[[ Material for the task, beginning ]]

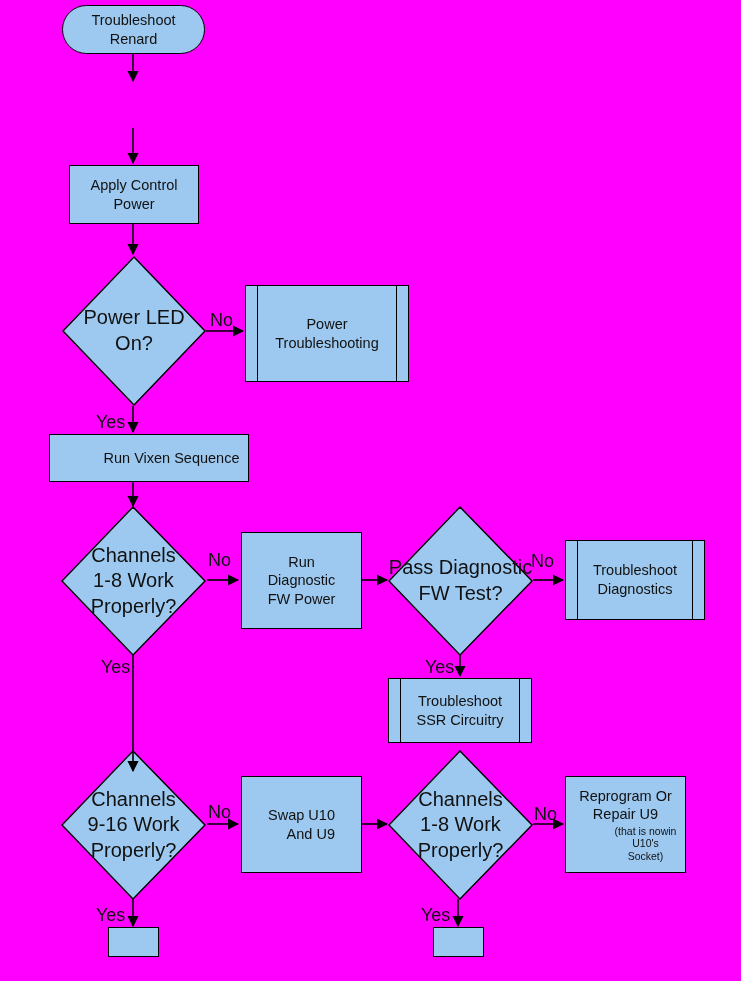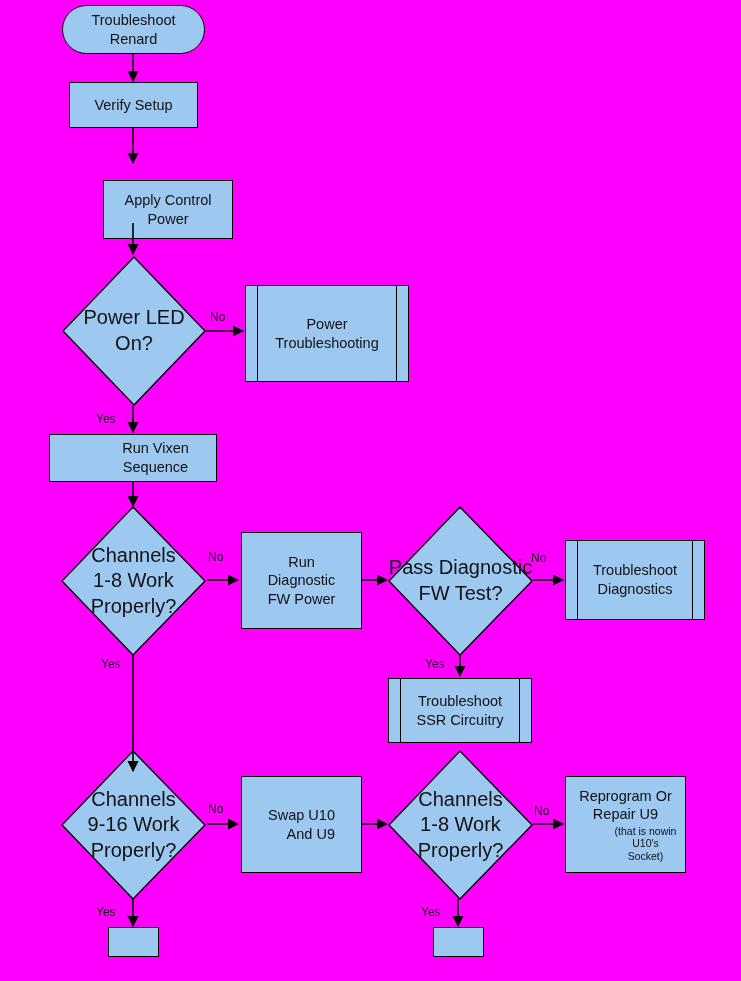--- a/index.html
+++ b/index.html
@@ -151,9 +151,6 @@
 Renard</span>
   </div>
 
-  <div class="node process" style="left:69px; top:82px; width:129px; height:46px;">
-    <span class="label">Verify Setup</span>
-  </div>
 
   <div class="node process" style="left:69px; top:180px; width:130px; height:59px;margin-left:34px;">
     <span class="label">Apply Control

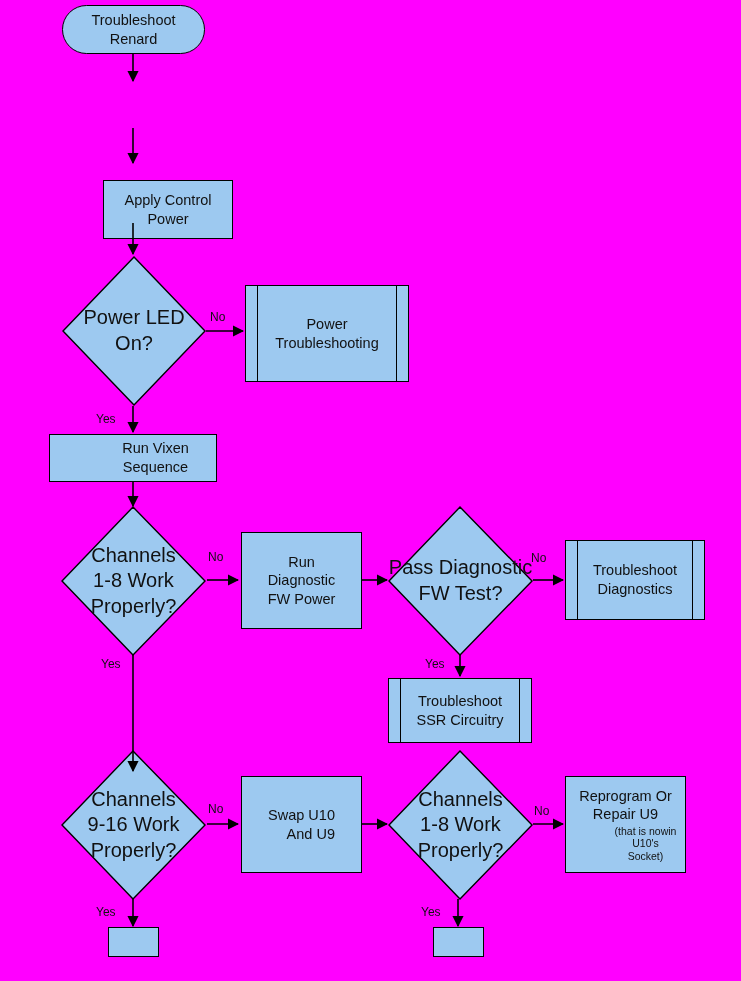--- a/index.html
+++ b/index.html
@@ -152,7 +152,7 @@
   </div>
 
 
-  <div class="node process" style="left:69px; top:180px; width:130px; height:59px;margin-left:34px;">
+  <div class="node process" style="left:69px; top:165px; width:130px; height:59px;">
     <span class="label">Apply Control
 Power</span>
   </div>

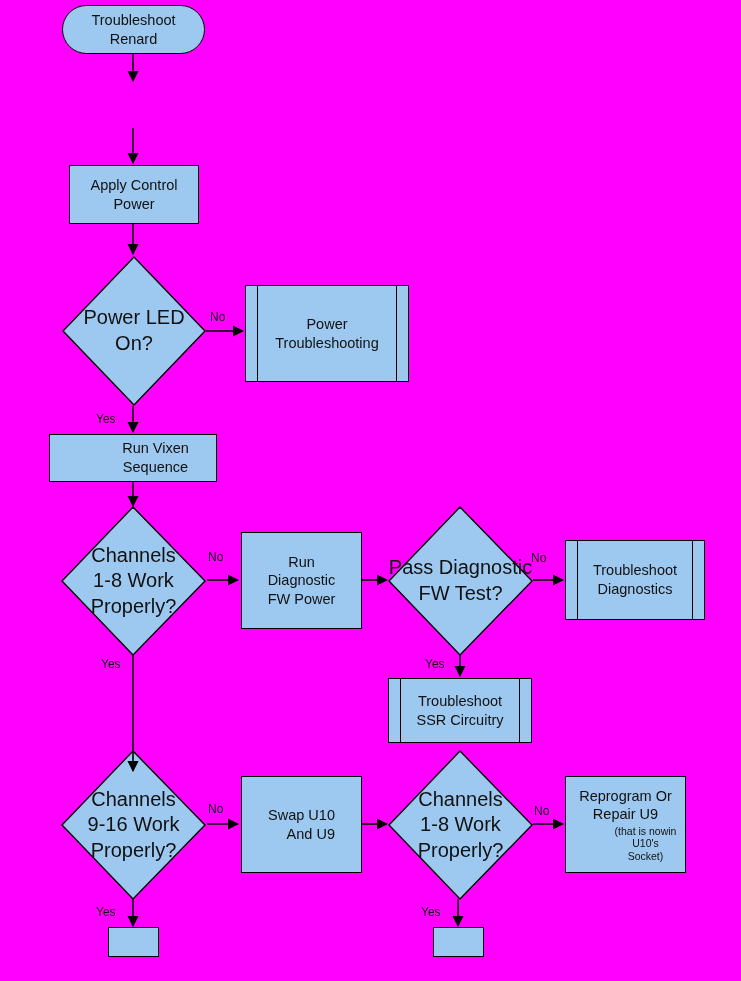--- a/index.html
+++ b/index.html
@@ -92,7 +92,7 @@
   }
   .edgelabel {
     position: absolute;
-    font-size: 12px;
+    font-size: 18px;
     color: #111111;
     z-index: 3;
     white-space: nowrap;

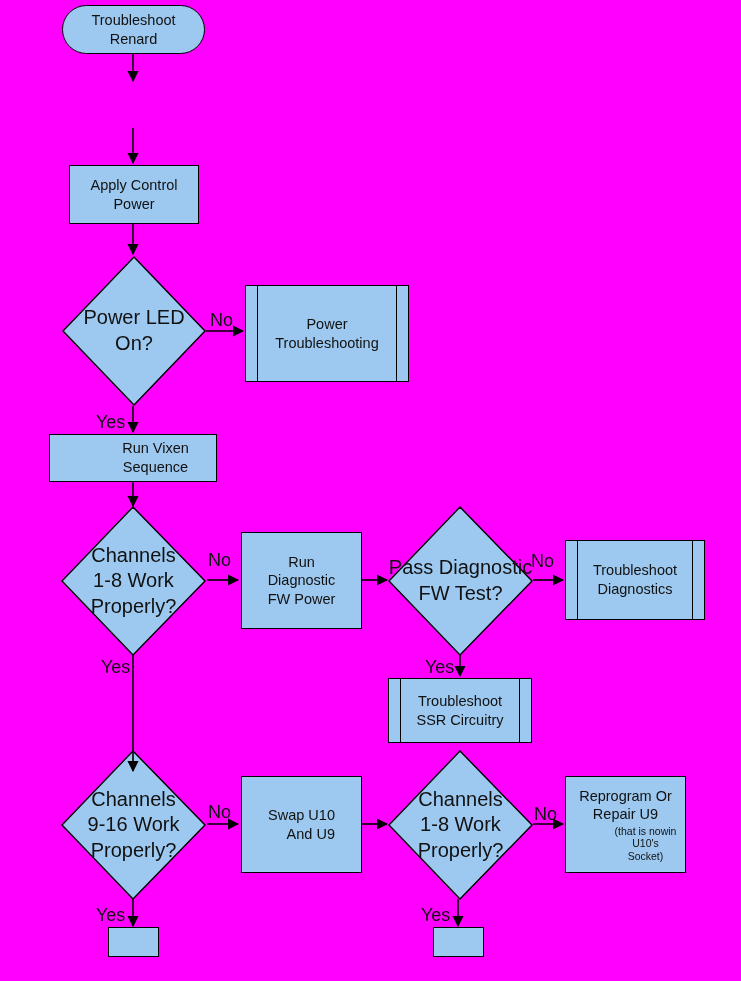--- a/index.html
+++ b/index.html
@@ -172,7 +172,7 @@
 Troubleshooting</span>
   </div>
 
-  <div class="node process" style="left:49px; top:434px; width:168px; height:48px;padding-left:45px;">
+  <div class="node process" style="left:49px; top:434px; width:200px; height:48px;padding-left:45px;">
     <span class="label">Run Vixen Sequence</span>
   </div>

[[ Material for the task, end ]]

● Your goal: Start with the line holding "white-space: nowrap;" and repeat exactly every line through the final line of the records above, but no pictures and nothing more.

● Solution for this exercise:
     white-space: nowrap;

--- a/index.html
+++ b/index.html
@@ -172,7 +172,7 @@
 Troubleshooting</span>
   </div>
 
-  <div class="node process" style="left:49px; top:434px; width:168px; height:48px;padding-left:45px;">
+  <div class="node process" style="left:49px; top:434px; width:200px; height:48px;padding-left:45px;">
     <span class="label">Run Vixen Sequence</span>
   </div>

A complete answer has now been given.